Теперь уже улыбнулся я.

— Кое-кто верит, что наши земные тела — лишь один из этапов развития, а духи — другой и все дело в частицах, как ты и говорил.

— Ты прислушиваешься к мнению таких людей?

— Конечно. Я не боюсь смерти и надеюсь, что мой свет когда-нибудь сольется с божественным, даже если этого и не случится. Но я очень внимательно отношусь к чужой вере. Наш век нельзя назвать веком безразличия, как может показаться на первый взгляд.

— Да, согласен, — кивнул он. — Настало время практицизма и прагматизма, когда благопристойность считается высшей добродетелью: подобающая одежда, приличное жилье, соответствующая пища… В общем, ты меня понимаешь.

— Да.

— Но это же время высокой духовности и разума, возможно, единственное, когда разрешено безнаказанно думать, ибо какого бы образа мыслей ни придерживался человек, его не закуют в цепи и не бросят в темницу. Инквизиция чужда современным людям.

— Ничего подобного! Инквизиция жива, ее идеи близки всем фундаменталистам и сектантам, но, как правило, у них недостаточно власти, чтобы хватать и заковывать в цепи современных пророков и богохульников. Вот почему у тебя сложилось такое впечатление.

— Наверное, — согласился он.

Разговор наш прервался на время.

Азриэль наконец-то выглядел вполне отдохнувшим, готовым продолжить беседу. Он повернулся вполоборота ко мне, чуть отставив левый локоть. Золотое шитье на синем бархате явно составляло старинный орнамент, а может, даже имя. Толстая золотая нить сияла в отблесках огня.

Азриэль бросил взгляд на магнитофоны, и я жестом дал понять, что готов внимательно его слушать.

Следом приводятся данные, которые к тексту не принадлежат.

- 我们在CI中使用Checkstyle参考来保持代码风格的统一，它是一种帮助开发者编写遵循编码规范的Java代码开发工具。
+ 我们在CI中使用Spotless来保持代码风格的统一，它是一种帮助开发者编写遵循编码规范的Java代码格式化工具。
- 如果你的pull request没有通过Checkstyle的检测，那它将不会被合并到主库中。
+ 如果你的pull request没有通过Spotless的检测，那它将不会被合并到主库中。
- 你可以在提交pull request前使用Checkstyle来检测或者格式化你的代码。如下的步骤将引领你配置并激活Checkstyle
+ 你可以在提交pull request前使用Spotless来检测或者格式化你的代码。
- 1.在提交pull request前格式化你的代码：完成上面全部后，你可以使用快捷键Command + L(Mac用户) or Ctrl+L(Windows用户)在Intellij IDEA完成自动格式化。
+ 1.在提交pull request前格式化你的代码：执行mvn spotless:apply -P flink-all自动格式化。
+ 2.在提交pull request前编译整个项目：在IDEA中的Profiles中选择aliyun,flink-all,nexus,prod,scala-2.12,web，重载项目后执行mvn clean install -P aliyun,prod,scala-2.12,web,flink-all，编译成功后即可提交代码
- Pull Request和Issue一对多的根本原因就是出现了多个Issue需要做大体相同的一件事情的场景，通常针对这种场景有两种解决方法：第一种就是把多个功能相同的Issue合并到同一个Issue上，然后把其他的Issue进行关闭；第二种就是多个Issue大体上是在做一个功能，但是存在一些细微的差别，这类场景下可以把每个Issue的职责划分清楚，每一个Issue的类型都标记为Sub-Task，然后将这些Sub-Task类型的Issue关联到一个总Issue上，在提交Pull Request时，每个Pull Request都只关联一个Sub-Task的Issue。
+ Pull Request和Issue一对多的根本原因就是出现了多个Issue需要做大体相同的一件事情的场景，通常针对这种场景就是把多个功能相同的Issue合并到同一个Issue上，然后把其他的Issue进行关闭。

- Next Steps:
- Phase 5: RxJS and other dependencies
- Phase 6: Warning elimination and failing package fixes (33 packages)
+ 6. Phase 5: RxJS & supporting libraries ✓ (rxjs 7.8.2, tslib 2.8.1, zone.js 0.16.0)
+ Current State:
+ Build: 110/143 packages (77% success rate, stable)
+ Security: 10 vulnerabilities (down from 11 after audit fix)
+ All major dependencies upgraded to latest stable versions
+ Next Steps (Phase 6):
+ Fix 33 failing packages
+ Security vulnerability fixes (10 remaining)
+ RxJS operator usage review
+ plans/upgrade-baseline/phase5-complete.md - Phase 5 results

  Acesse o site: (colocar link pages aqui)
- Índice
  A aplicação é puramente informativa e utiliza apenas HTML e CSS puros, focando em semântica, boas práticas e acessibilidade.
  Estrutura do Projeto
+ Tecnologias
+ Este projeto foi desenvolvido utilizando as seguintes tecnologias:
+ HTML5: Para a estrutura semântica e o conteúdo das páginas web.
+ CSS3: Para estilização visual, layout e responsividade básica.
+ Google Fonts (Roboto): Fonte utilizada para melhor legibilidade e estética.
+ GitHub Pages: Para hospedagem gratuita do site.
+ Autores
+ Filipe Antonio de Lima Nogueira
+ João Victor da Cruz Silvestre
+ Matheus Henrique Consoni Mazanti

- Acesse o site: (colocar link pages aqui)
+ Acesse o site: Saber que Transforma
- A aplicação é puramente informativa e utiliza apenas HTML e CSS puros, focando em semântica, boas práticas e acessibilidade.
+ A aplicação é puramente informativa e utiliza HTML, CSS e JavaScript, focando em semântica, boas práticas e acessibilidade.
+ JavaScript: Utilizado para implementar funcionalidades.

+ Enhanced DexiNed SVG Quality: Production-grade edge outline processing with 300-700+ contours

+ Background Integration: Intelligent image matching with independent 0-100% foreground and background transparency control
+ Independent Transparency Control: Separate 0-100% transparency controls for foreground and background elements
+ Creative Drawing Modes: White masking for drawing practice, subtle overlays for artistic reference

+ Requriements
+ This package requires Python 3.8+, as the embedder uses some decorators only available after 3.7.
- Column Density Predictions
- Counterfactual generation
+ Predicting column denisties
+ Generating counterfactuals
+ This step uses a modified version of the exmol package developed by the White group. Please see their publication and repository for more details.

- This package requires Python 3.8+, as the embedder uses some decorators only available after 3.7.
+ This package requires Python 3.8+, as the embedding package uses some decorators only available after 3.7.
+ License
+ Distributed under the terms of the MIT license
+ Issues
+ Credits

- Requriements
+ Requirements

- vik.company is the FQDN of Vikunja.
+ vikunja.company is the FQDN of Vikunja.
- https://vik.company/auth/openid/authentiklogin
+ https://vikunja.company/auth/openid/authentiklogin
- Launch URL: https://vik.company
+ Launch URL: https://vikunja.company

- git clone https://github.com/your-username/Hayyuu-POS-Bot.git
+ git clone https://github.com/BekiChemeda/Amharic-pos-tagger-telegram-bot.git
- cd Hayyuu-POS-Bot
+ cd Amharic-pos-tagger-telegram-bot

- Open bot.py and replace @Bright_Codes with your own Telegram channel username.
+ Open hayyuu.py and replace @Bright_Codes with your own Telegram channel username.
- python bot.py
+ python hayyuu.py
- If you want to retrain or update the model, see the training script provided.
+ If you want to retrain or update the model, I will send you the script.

— Кир исполнил обещанное, — начал он. — По отношению ко всем. Он сдержал слово, данное нашей семье, равно как и слово, данное всем евреям Вавилона. Те, кто хотел, а, должен признать, такое желание испытывали не все, вернулись в Сион и построили там храм. Персы никогда не проявляли жестокости по отношению к Палестине. Беда случилась много позже, когда столетия спустя пришли римляне. Об этом я уже упоминал. Тебе известно и то, что многие евреи так и жили в Вавилоне, где изучали Талмуд и делали его списки. Вавилон оставался сокровищницей великого знания до тех пор, пока его не разграбили и не сожгли, но и это произошло позже. Но сначала я хотел рассказать тебе о двух своих повелителях, которые научили меня всему необходимому.

Я кивнул.

В комнате наступила тишина, которую я не посмел нарушить и лишь молча смотрел на огонь. И неожиданно я почувствовал легкое головокружение, словно мое сердцебиение, дыхание, течение всей жизни вдруг замедлились. В очаге пылал огонь, но горели не те дрова, что я приносил. Там лежали кедровые и дубовые поленья, я слышал их треск и ощущал запах. И вновь мне подумалось, что я, возможно, умер и все, что сейчас происходит, — лишь этап эволюции моего сознания. Аромат благовоний привел меня в неописуемую радость. Я знал, что нездоров: болело горло, кололо в груди, но это ровным счетом ничего не значило. Меня не покидало ощущение беспредельного счастья.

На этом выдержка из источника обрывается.